Not quite. SOAP works great with document literal. Think of that stock
quote example: you can return the price of the stock using any reasonable
XML <soap:body> element you like. The reason RPC is discussed explicitly
is that using GET appears to present a particular challenge if your
original mindset was to try and implement an RPC like:
returnedStockPrice = stockPrice(company="ibm", date="20071204");
The section you're referring to suggests that you might to do a GET to a
URI along the lines of:
http://example.org/stockprices?company=ibm+date=20071204
So, the GET support works either way; in the case of RPC, you have to
decide that parameters that would have been encoded in the SOAP Request
body will instead be in the URI designating the resource.

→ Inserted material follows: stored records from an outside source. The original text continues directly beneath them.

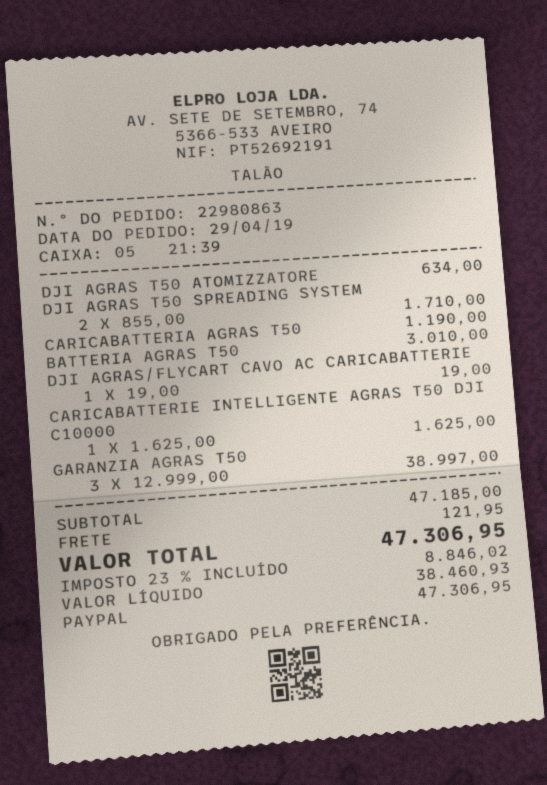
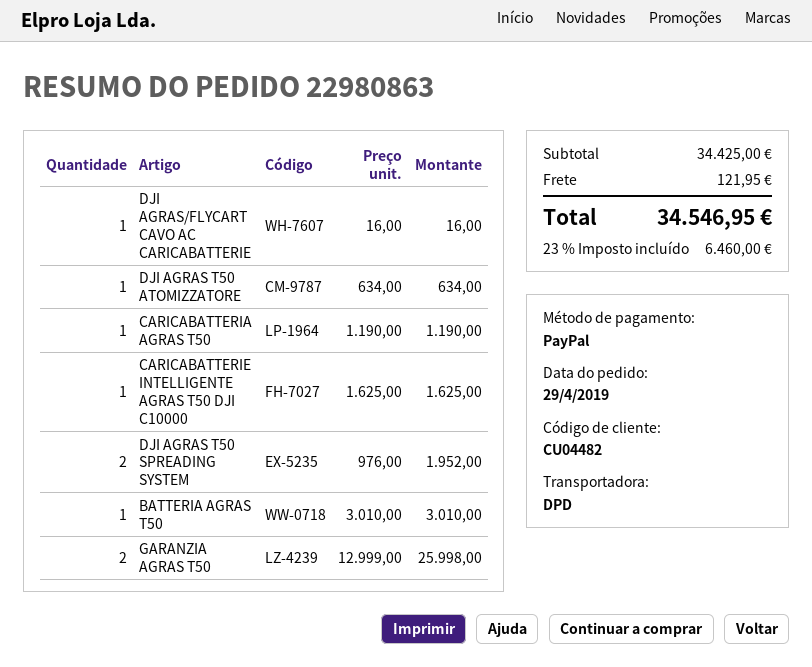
DJI AGRAS T50 SPREADING SYSTEM: 2 x 855.00 = 1710.00 -> 2 x 976.00 = 1952.00
DJI AGRAS/FLYCART CAVO AC CARICABATTERIE: 1 x 19.00 = 19.00 -> 1 x 16.00 = 16.00
GARANZIA AGRAS T50: 3 x 12999.00 = 38997.00 -> 2 x 12999.00 = 25998.00
subtotal: 47185.00 -> 34425.00
tax: 23% = 8846.02 -> 23% = 6460.00
total: 47306.95 -> 34546.95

BTW: I understand that you were not at any point intending to be
inflamatory. However, as several people have pointed out, when you say
"with REST the winner" that is at best a pretty extreme
oversimplification. There are communities in which REST is winning
(often for good reason), many in which SOAP is winning (arguably for good
reason at least some of the time), and no doubt players on both sides of
the question who don't understand the tradeoffs as well as they might. So,
that makes it a bit harder to take the announcement of a winner as a joke,
because the appropriate balance between REST and WS* remains a point of
discussion within the community, and some of us have been working hard to
make that a calmer and more reflective discussion all around. I
understand that is your goal too, but I hope you can see why some of us
weren't happy with your original note.
Noah
--------------------------------------
Noah Mendelsohn
IBM Corporation
One Rogers Street
Cambridge, MA 02142
1-617-693-4036
--------------------------------------
[Date Prev]
| [Thread Prev]
| [Thread Next]
| [Date Next]
--
[Date Index]
| [Thread Index]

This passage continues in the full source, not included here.